▶ Task objective
Please repeat the lines below exactly. Begin with the line containing "relic108 | Goal: 0.000 -> 1.750" and go on through the line containing "row order: NETO".

::: Supplied records :::

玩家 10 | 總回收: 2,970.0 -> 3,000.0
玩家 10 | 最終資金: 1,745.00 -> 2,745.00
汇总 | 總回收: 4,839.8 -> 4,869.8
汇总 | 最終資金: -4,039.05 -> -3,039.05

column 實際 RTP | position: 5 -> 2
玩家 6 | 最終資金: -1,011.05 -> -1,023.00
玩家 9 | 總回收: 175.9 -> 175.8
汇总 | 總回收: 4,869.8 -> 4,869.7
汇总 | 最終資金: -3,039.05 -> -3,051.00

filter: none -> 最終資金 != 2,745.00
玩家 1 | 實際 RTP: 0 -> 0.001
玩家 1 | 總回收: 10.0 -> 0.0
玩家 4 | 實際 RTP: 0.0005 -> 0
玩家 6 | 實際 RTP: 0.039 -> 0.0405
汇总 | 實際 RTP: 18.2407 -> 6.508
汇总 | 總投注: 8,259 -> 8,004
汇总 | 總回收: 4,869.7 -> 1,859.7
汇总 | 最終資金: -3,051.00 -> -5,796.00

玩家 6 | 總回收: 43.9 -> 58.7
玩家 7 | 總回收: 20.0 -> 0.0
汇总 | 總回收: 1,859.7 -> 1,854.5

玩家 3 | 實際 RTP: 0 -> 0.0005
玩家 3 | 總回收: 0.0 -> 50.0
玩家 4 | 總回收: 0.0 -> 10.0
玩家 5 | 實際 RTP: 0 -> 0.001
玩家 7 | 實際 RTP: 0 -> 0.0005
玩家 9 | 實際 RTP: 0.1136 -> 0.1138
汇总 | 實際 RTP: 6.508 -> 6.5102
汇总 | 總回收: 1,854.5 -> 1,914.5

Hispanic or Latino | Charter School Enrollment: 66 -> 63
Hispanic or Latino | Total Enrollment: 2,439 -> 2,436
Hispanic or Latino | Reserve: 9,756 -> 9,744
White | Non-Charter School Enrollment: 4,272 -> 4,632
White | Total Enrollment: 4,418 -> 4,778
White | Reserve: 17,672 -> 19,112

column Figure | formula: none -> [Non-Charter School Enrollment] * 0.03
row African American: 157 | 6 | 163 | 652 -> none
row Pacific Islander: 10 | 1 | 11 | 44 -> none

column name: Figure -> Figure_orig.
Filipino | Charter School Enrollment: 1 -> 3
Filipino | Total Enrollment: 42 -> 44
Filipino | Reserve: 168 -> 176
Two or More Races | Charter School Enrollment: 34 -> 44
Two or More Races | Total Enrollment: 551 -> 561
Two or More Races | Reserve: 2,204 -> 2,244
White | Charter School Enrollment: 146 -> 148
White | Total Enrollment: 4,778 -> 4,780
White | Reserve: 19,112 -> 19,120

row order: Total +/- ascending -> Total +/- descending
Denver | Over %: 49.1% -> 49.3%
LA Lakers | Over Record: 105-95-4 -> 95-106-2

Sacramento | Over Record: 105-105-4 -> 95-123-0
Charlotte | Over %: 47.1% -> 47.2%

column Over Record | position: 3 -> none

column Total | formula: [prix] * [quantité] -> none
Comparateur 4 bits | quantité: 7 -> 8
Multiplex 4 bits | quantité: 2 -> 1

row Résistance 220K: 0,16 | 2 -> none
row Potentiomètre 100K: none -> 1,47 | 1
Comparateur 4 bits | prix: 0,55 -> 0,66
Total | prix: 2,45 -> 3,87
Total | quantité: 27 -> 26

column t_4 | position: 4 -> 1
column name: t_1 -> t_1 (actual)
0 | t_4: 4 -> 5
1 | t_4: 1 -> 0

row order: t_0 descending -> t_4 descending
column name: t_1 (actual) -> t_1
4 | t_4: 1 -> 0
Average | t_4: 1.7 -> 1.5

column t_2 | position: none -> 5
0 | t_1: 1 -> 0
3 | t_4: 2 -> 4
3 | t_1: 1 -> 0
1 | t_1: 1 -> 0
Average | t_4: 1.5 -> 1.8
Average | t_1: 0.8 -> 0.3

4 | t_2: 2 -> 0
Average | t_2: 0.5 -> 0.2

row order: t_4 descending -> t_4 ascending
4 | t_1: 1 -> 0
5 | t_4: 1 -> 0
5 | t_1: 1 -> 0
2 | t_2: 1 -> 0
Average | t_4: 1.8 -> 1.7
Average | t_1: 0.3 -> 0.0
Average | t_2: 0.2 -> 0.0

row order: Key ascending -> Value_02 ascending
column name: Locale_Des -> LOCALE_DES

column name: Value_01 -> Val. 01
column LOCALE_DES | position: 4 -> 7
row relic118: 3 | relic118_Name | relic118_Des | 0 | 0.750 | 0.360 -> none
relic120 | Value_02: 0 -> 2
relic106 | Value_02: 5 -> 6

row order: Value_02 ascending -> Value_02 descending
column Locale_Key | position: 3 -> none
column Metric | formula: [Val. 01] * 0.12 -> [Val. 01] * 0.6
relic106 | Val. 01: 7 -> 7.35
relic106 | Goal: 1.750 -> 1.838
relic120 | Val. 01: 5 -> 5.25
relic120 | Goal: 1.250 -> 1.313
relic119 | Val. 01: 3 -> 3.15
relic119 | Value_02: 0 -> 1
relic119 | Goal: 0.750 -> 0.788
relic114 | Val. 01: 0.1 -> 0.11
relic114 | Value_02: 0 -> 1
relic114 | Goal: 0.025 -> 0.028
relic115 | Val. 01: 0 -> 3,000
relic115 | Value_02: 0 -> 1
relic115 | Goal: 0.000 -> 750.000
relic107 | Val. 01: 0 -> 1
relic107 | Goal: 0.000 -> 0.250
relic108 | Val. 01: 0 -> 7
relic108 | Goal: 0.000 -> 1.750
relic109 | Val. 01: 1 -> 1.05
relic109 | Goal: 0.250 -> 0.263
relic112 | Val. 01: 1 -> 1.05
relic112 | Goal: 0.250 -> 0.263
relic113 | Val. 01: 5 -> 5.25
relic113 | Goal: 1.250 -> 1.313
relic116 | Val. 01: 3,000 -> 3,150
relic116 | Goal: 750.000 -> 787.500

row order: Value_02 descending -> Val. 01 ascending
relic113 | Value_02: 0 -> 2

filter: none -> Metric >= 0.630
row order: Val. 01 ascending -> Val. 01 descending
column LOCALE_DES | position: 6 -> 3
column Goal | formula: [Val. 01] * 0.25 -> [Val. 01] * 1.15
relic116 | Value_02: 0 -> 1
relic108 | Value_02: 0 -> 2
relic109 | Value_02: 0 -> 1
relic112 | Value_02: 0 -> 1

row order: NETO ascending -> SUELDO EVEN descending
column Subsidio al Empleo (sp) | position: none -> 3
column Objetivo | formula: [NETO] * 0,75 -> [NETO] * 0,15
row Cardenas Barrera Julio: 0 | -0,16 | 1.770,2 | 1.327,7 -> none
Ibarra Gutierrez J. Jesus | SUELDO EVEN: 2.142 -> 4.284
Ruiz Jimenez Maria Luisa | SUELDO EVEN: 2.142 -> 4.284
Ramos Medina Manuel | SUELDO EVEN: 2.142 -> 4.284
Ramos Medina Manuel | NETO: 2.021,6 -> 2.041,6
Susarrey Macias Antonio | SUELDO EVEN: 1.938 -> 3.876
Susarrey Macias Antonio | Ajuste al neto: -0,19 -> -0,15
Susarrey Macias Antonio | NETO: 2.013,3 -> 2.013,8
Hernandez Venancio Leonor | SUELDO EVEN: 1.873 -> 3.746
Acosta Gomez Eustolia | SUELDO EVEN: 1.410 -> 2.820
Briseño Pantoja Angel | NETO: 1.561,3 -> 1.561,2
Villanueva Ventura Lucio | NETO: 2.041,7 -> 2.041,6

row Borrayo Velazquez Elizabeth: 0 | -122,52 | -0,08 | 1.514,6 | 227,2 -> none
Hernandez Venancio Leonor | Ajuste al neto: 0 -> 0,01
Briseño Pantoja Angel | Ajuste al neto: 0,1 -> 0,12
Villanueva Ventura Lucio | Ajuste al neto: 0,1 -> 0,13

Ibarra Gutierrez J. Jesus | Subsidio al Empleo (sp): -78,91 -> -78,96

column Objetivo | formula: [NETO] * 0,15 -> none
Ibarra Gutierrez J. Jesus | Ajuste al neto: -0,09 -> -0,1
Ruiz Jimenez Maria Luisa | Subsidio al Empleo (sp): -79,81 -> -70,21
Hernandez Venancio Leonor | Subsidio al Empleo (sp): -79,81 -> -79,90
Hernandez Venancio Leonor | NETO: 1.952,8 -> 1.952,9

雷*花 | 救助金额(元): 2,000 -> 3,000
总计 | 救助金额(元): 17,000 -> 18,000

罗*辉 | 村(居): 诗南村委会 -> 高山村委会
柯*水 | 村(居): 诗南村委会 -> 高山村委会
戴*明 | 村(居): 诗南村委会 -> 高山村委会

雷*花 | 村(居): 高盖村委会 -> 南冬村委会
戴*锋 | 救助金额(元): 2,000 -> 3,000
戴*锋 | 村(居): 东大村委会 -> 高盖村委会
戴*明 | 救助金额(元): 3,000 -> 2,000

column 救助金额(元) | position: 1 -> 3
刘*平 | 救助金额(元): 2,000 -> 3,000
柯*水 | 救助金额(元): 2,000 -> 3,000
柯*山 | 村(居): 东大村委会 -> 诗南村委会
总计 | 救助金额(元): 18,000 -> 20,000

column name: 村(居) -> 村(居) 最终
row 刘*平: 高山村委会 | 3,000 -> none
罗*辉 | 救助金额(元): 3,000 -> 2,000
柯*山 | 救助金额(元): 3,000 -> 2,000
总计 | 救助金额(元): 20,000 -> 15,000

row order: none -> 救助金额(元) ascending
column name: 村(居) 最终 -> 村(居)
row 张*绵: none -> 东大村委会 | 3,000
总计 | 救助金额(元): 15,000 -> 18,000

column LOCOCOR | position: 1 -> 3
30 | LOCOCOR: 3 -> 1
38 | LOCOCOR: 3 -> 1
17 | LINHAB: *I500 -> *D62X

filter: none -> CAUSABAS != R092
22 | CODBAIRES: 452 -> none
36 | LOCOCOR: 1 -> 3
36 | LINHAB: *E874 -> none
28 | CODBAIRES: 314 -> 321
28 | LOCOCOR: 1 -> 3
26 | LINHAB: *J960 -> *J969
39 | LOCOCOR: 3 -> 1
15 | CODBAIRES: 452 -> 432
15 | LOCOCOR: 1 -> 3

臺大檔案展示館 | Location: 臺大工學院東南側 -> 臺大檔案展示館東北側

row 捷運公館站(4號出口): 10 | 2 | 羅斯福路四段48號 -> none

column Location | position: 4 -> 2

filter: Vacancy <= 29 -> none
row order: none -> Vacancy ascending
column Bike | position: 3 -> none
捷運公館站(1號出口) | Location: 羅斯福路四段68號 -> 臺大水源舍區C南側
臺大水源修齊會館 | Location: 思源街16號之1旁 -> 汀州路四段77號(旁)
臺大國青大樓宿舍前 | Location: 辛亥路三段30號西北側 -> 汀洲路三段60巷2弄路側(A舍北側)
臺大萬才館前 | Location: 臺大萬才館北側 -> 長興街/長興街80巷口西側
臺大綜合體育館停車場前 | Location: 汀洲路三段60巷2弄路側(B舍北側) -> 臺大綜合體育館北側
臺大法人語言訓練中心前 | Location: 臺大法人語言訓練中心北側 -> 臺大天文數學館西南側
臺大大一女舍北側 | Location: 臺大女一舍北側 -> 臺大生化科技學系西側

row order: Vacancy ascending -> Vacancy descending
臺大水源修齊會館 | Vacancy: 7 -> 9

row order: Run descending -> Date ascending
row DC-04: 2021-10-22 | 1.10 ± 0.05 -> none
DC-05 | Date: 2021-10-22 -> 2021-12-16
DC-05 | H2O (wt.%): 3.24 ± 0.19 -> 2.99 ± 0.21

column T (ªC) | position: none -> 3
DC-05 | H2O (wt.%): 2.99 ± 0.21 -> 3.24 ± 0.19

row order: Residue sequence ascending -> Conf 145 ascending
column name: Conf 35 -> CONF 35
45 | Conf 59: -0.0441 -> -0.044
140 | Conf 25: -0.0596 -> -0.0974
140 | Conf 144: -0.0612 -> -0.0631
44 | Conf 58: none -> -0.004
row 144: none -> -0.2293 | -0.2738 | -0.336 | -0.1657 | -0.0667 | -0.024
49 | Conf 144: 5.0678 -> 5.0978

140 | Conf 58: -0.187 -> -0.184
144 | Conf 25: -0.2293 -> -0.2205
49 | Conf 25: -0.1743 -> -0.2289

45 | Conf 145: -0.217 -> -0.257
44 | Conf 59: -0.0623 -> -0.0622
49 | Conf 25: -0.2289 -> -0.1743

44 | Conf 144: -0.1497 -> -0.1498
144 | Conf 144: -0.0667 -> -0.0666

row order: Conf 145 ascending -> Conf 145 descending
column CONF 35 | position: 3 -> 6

:::

▶ Task result
relic108 | Goal: 0.000 -> 1.750
relic109 | Val. 01: 1 -> 1.05
relic109 | Goal: 0.250 -> 0.263
relic112 | Val. 01: 1 -> 1.05
relic112 | Goal: 0.250 -> 0.263
relic113 | Val. 01: 5 -> 5.25
relic113 | Goal: 1.250 -> 1.313
relic116 | Val. 01: 3,000 -> 3,150
relic116 | Goal: 750.000 -> 787.500

row order: Value_02 descending -> Val. 01 ascending
relic113 | Value_02: 0 -> 2

filter: none -> Metric >= 0.630
row order: Val. 01 ascending -> Val. 01 descending
column LOCALE_DES | position: 6 -> 3
column Goal | formula: [Val. 01] * 0.25 -> [Val. 01] * 1.15
relic116 | Value_02: 0 -> 1
relic108 | Value_02: 0 -> 2
relic109 | Value_02: 0 -> 1
relic112 | Value_02: 0 -> 1

row order: NETO ascending -> SUELDO EVEN descending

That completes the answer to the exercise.